Have workers at the Mt. Vernon, Ill., tire plant accepted the wage and benefit cuts that were requested as a condition of CTNA’s capital improvement project?

“We are working on acceptance. We are communicating with every worker individually. On Jan. 12, I was in Mt. Vernon, and I made five presentations, trying to make people understand the situation with CTNA.

“There’s no question 2006 is a decisive year. I hope that we have outlined the situation of the industry. When you look at GM and Ford, they are our major customers. And, the GM Oklahoma plant is a plant we deliver directly into from the Mt. Vernon plant. I think globalization has come to Mt. Vernon. We explained that to the workers, and what we are doing at the moment is communicating intensively to make them understand the situation. We have to get competitive on a cost-level basis. And, it’s important to note that the planned investment would be the single-largest investment ever made in a CTNA plant in the nation.”
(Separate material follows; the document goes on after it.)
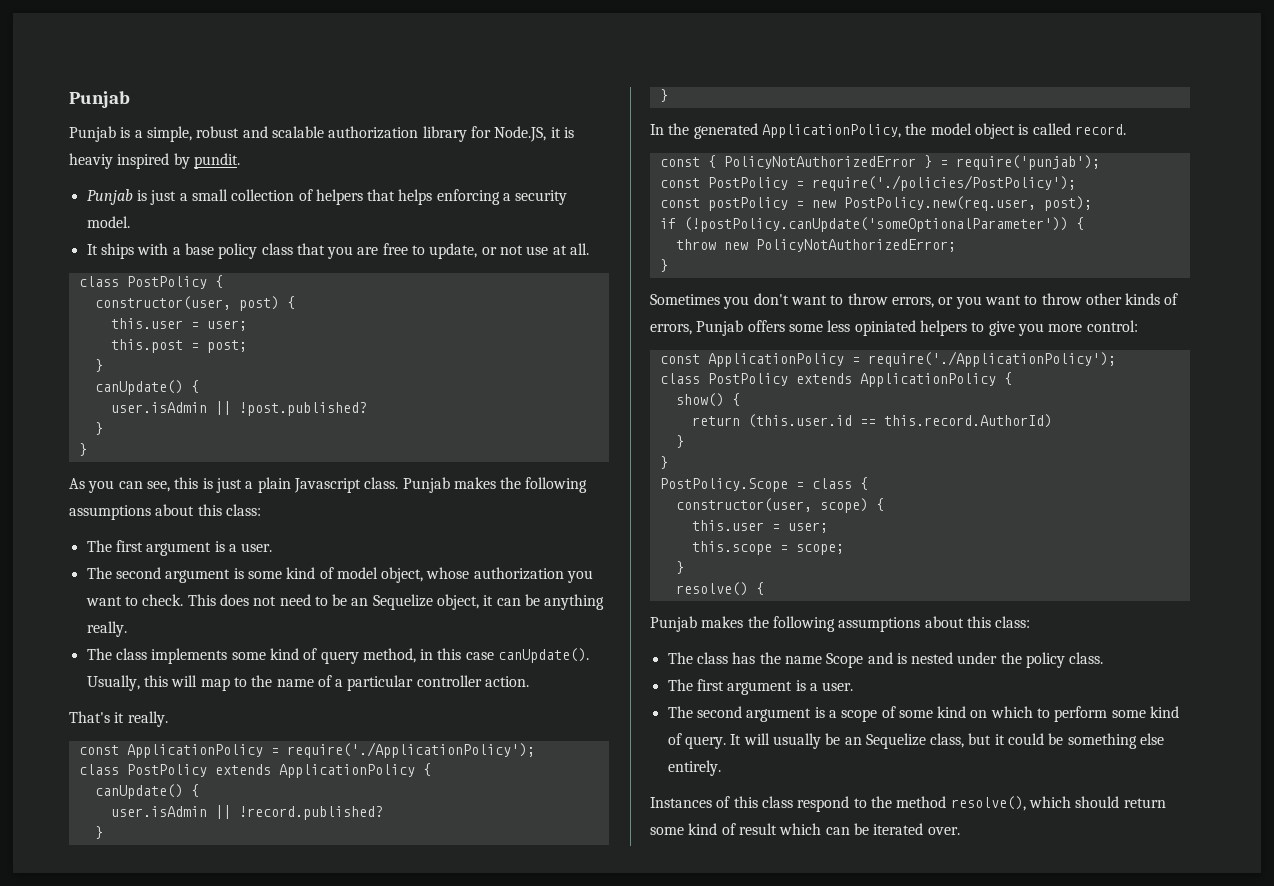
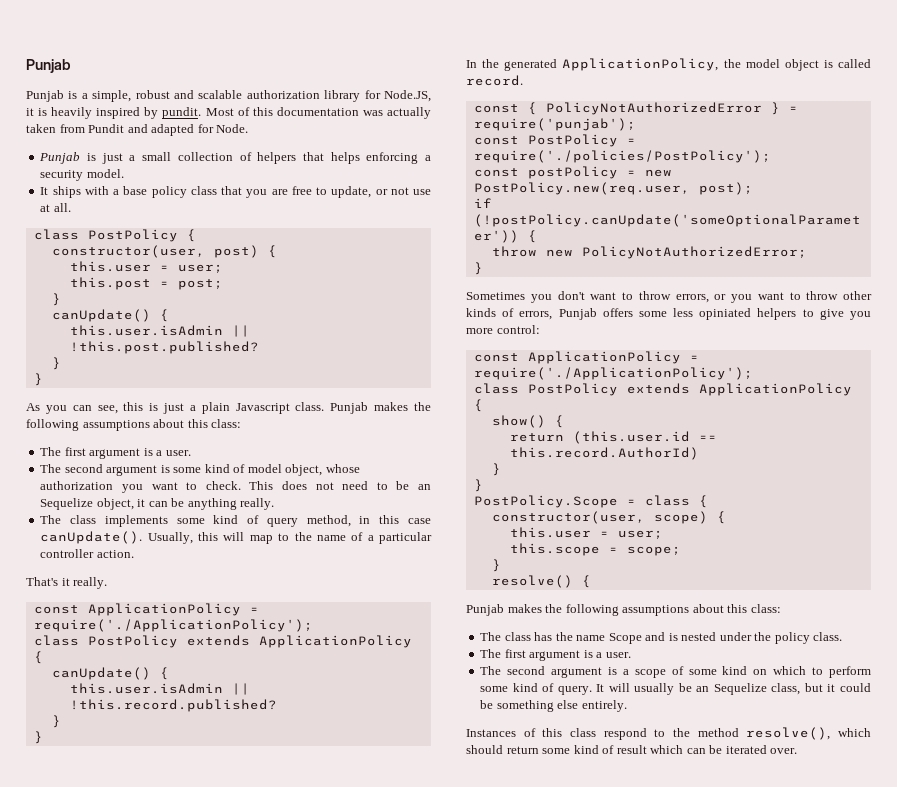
[69,153,113,169] heaviy -> [51,107,93,119] heavily
(240, 161) none -> [205,107,431,119] [26,124,249,136] Most of this documentation was actually taken from Pundit and adapted for Node.
[110,401,367,416] user.isAdmin || !post.published? -> [69,325,250,337] [69,341,259,354] this.user.isAdmin || !this.post.published?
[110,805,383,820] user.isAdmin || !record.published? -> [69,683,250,695] [69,699,277,712] this.user.isAdmin || !this.record.published?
What will happen to North American production once the new plants in Brazil and China come on stream?

“We are committed to production in the U.S. It is a struggle, from a cost point of view. The Brazil plant is coming on stream, and East Asia is also an alternative. We have had a lot of discussions about the China scene.

“We made an evaluation, and we are planning to go to China with production. But, it will be hard to be cost competitive while bringing tires from China to the U.S. because of the transportation costs. So, our major focus is the NAFTA region. We are already in Mexico and Brazil. And, I talked about Mt. Vernon. We are really hopeful that Mt. Vernon will have a major stake in our production capacity.

“Mt. Vernon is an important asset to the company. We plan on Mt. Vernon being an integral part of our production landscape in NAFTA.”

What can we expect to see from Continental in the coming years?

“The U.S., Canada and Mexico are still the largest tire markets in the world. More than 30% of the tires sold worldwide are sold in the U.S. When you add the OE business, it’s even more than that.

“Continental, today, is well positioned in the OE business. We have more than 20% of the domestic OE manufacturing market with our Continental and General brands. On top of that, add the imports produced in Europe that are also coming with Continental tires into the U.S., Canada and Mexico.

“We will also focus on our General brand in the near future. Last year, we launched a variety of new products, not only for Continental, but for General. We launched the new General Exclaim UHP tire, General Grabber UHP tire and the General Grabber high performance tire. We also launched the ContiProContact and ContiCrossContact UHP tires.

“There’s more to come on the General side. There will be another launch for that brand announced around SEMA. We are planning to launch another light truck tire line for General in 2007 or 2008. A General winter tire is also coming next year to complete our portfolio. All of that will emphasize our focus on the revitalization of the General brand.”